Rasmus Stenlid: Cardiovascular Risk Factors and Aspects of GLP-1 Treatment in Pediatric Obesity

  • Date: 20 May 2025, 09:00
  • Location: room A1:111a, BMC, Husargatan 3, Uppsala
  • Type: Thesis defence
  • Thesis author: Rasmus Stenlid
  • External reviewer: Inge Gies
  • Supervisors: Peter Bergsten, Anders Forslund, Hannes Manell
  • Research subject: Medical Science
  • DiVA

Abstract

Obesity during childhood is a major health concern. We have investigated in adolescents with obesity, how pharmacological treatment with exenatide affected endogenous GLP-1 secretion, inflammation and health behaviors. Additionally, we investigated predictors of disease severity based on cardiovascular risk factors.

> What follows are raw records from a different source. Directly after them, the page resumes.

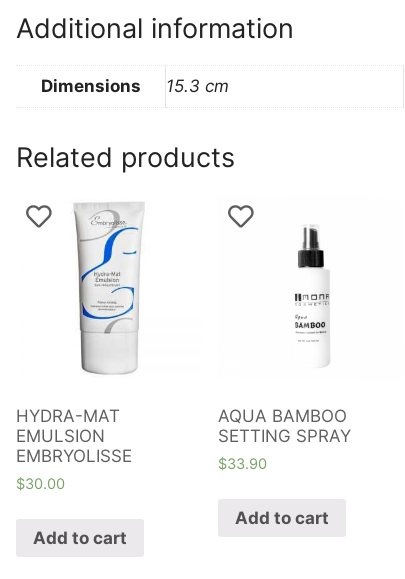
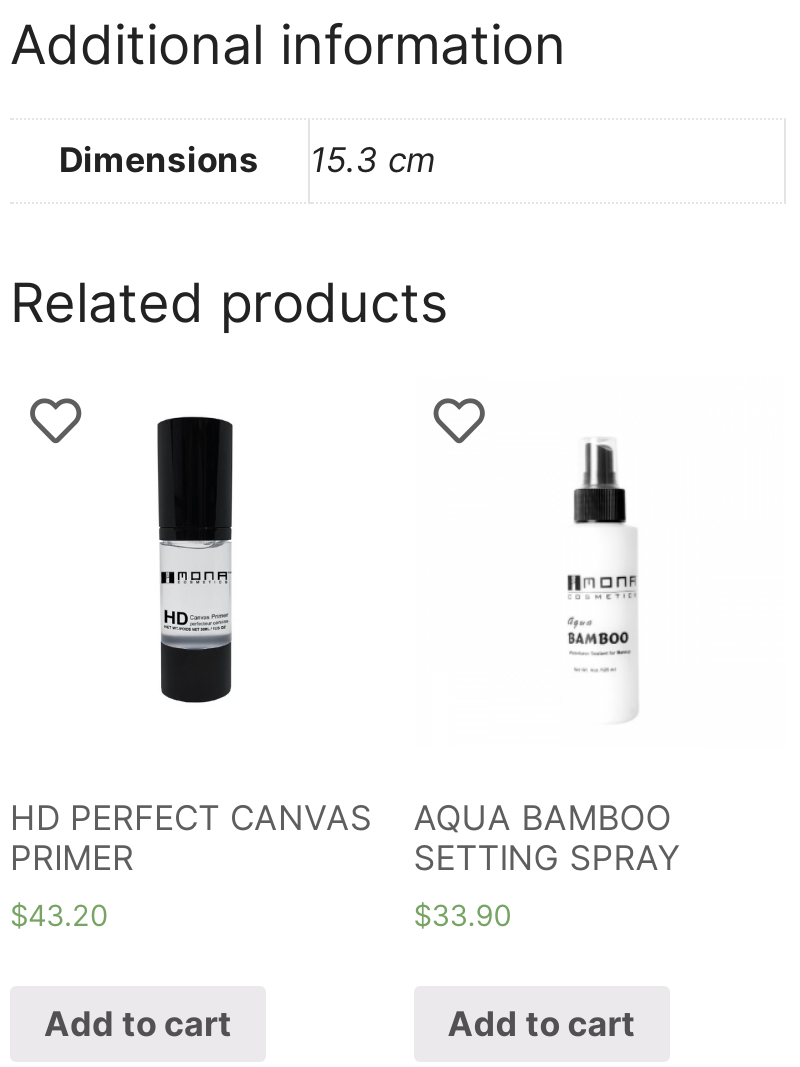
- [image]
- HYDRA-MAT
- EMULSION
- EMBRYOLISSE
+ [image]
+ HD PERFECT CANVAS
+ PRIMER

- $30.00
+ $43.20
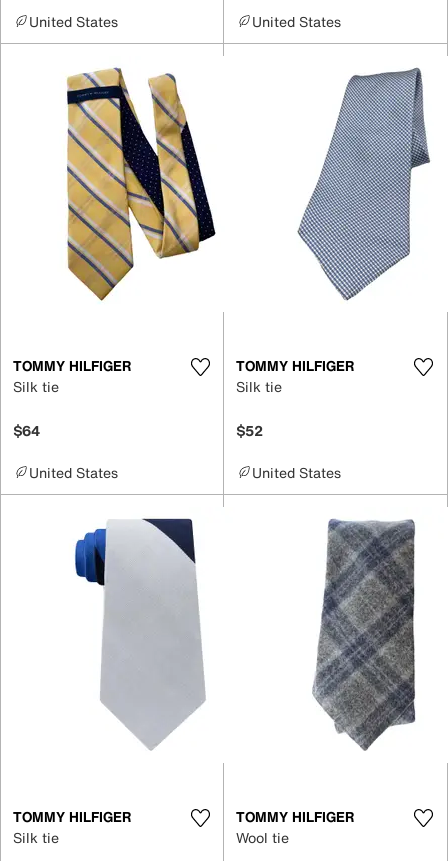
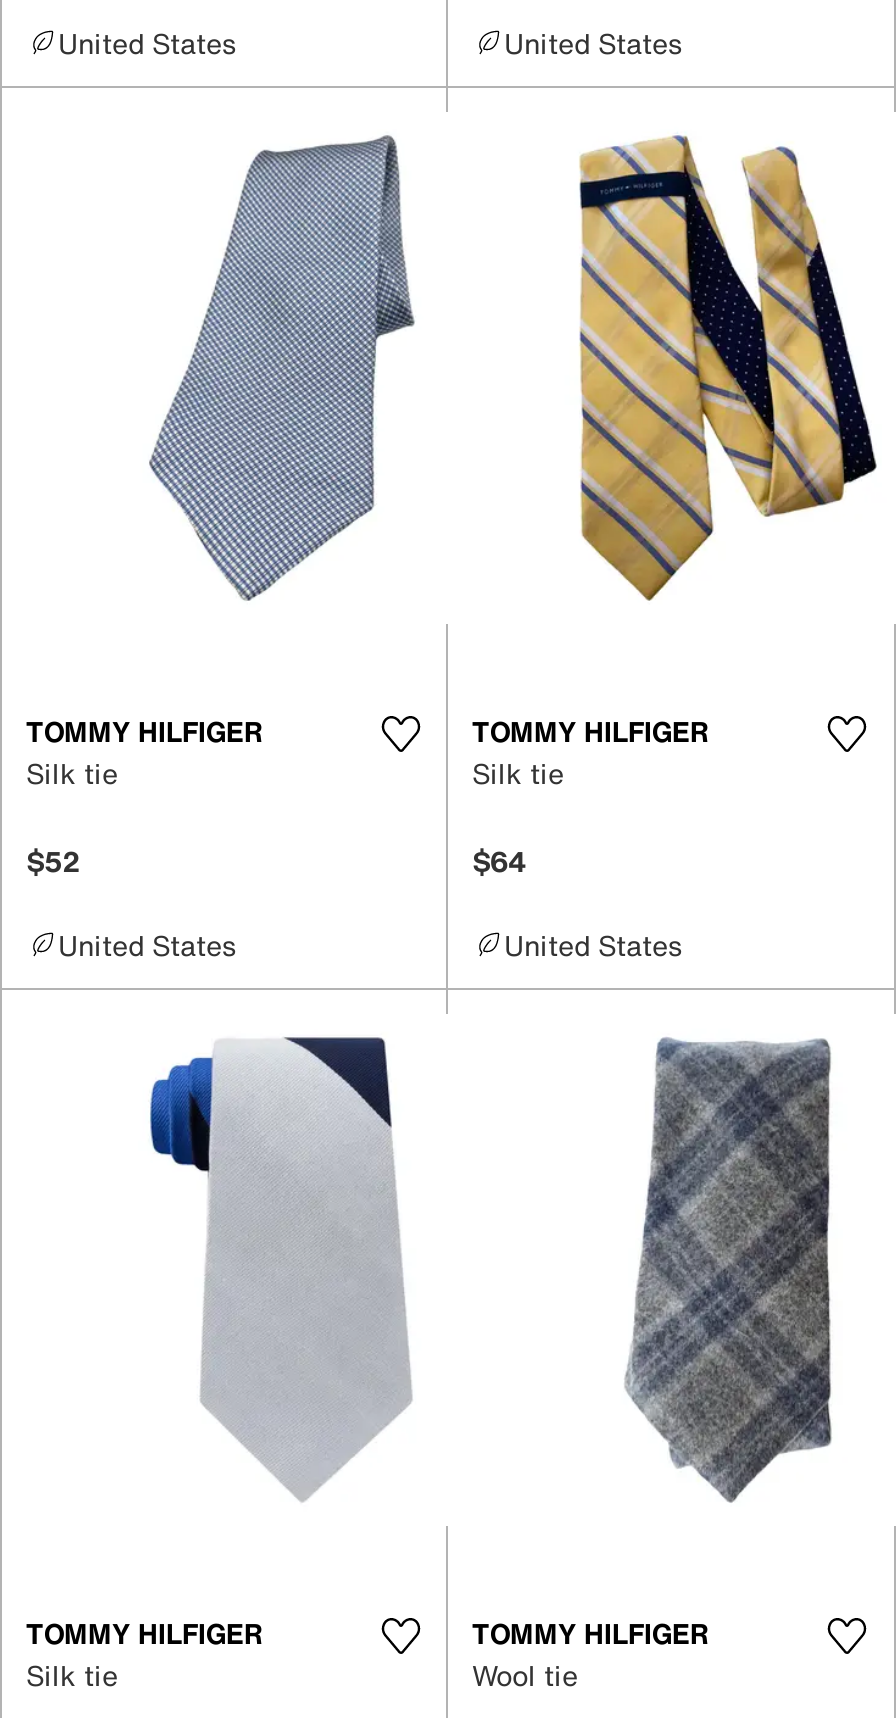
- [image]
+ [image]

- [image]
+ [image]

- $64
+ $52

- $52
+ $64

In the randomized controlled trial Combat-JUDO (NCT02794402) adolescents with obesity (n=44) were randomized to six months of treatment with weekly injections of the GLP-1 agonist exenatide (2mg) or placebo. Lifestyle intervention was given to both groups consisting of nutritional advice and sessions to optimize physical activity. An oral glucose tolerance test was performed, eating habits and physical activity were quantified at baseline and at end-of-trial. Proglucagon-derived peptides, measures of glucose metabolism and 92 inflammatory proteins were measured in plasma. Participants from the Beta-JUDO cohort (n=811 of which 99 were controls), aged 3-18 years, were categorized according to their BMI-SDS as obesity class I, II or III, or by their fasting insulin quartiles as quartile 1, 2, 3 or 4, with the lean participants as a control group. Prevalence of cardiometabolic risk factors was determined in each group.

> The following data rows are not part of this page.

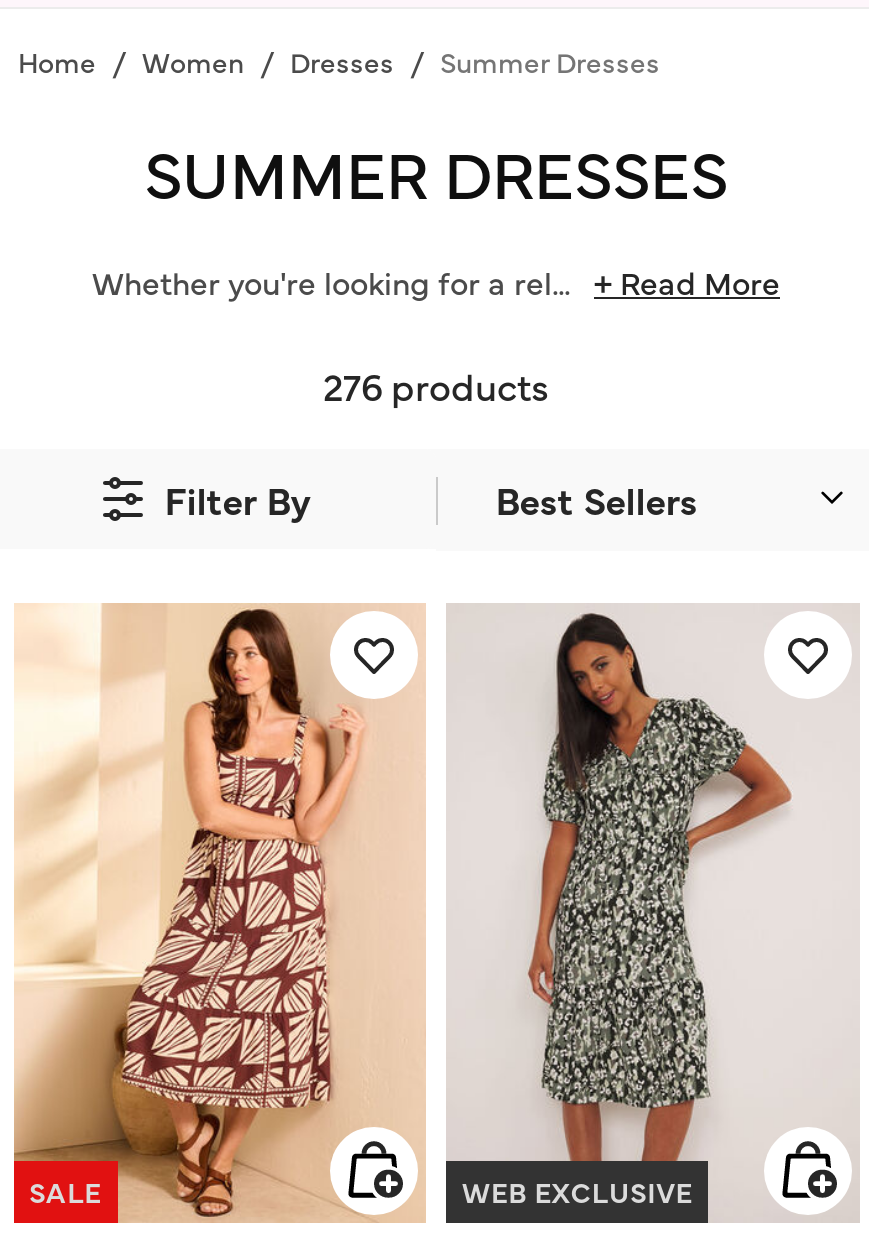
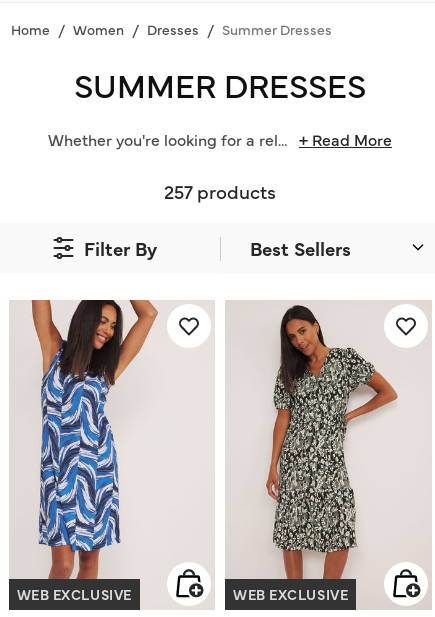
- 276 products
+ 257 products

- [image]
- SALE
+ [image]
+ WEB EXCLUSIVE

Exenatide treatment lowered IL-18Rα and DPP-4, improved glycemic tolerance, did not affect endogenous GLP-1, glucagon or insulin, and improved adherence to health behavior and lifestyle treatment (HBLT). Thus, exenatide treatment improved metabolic health and adherence to HBLT. ROC analyses showed larger AUCs for fasting insulin compared to BMI-SDS for finding dyslipidemia, impaired glucose tolerance (IGT) or a combination of dyslipidemia, impaired IGT and hypertension, but not for hypertension alone. The multiple regression analysis found that fasting insulin was more strongly associated with a larger number of cardiometabolic risk factors than BMI-SDS. Thus, fasting insulin concentrations better predict individuals with elevated risk factors for future cardiovascular events than obesity class based on BMI-SDS.

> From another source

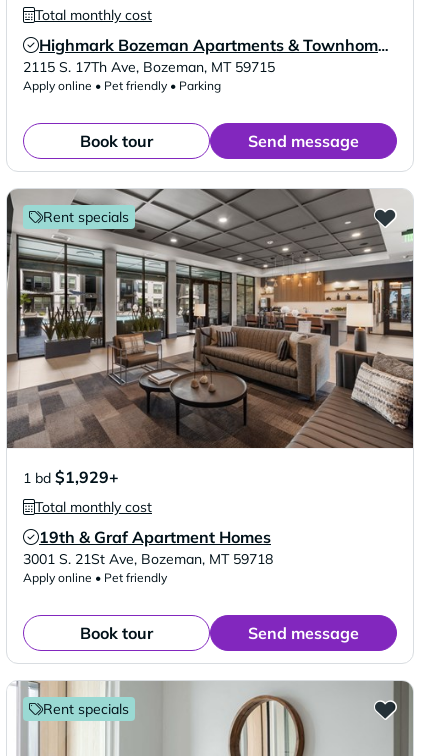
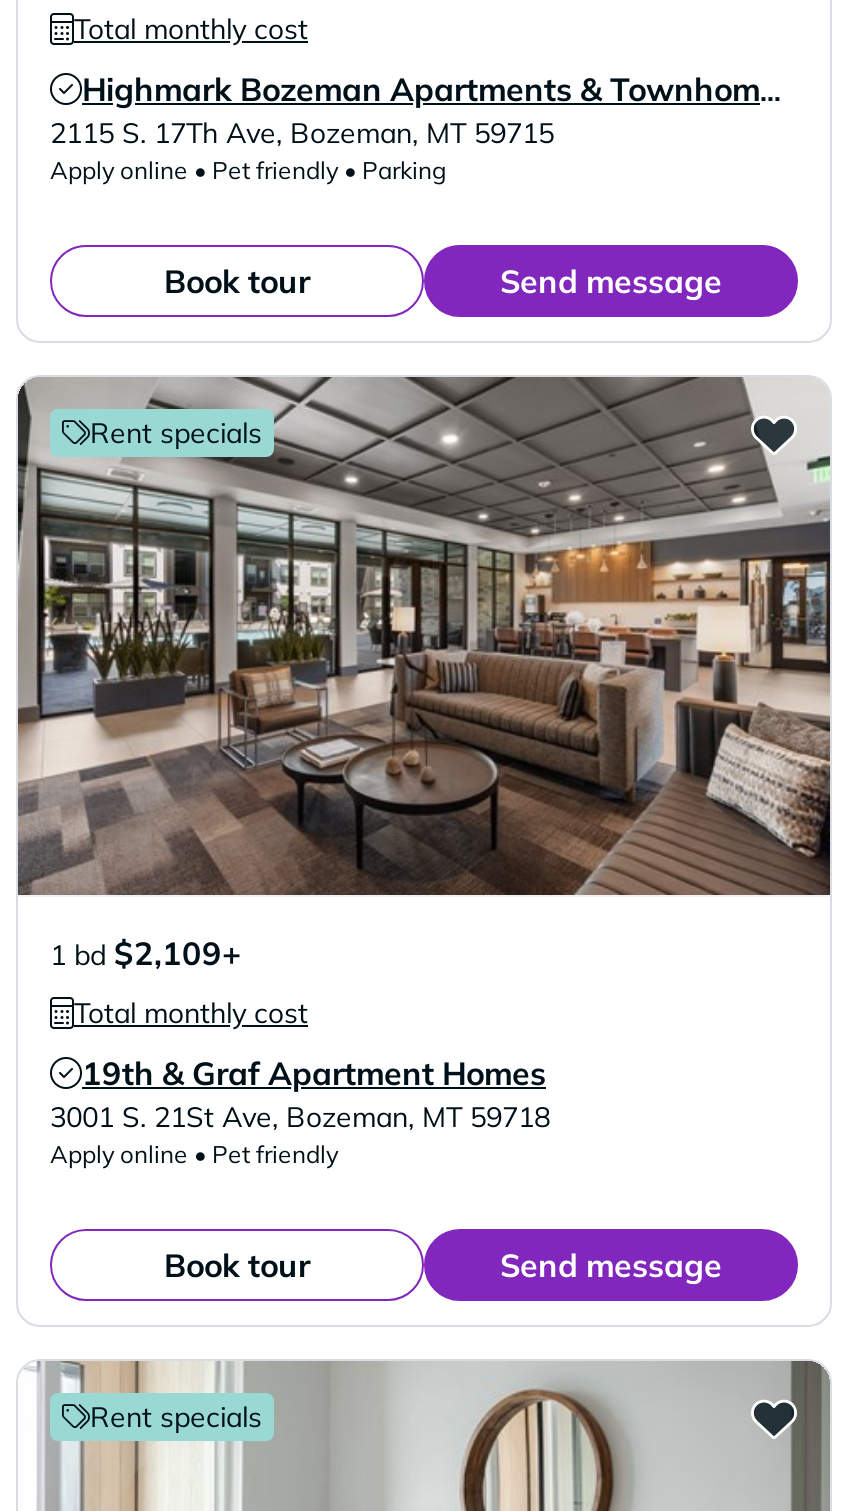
- 1 bd $1,929+
+ 1 bd $2,109+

We propose that, firstly, continued evaluation of pharmacological treatment options for children with obesity is essential to enhance safe and efficient treatment options for the patient group. Secondly, fasting insulin measurements should be considered for incorporation into clinical routine in children and adolescents with obesity, and that an elevated value motivates further investigation, regardless of BMI.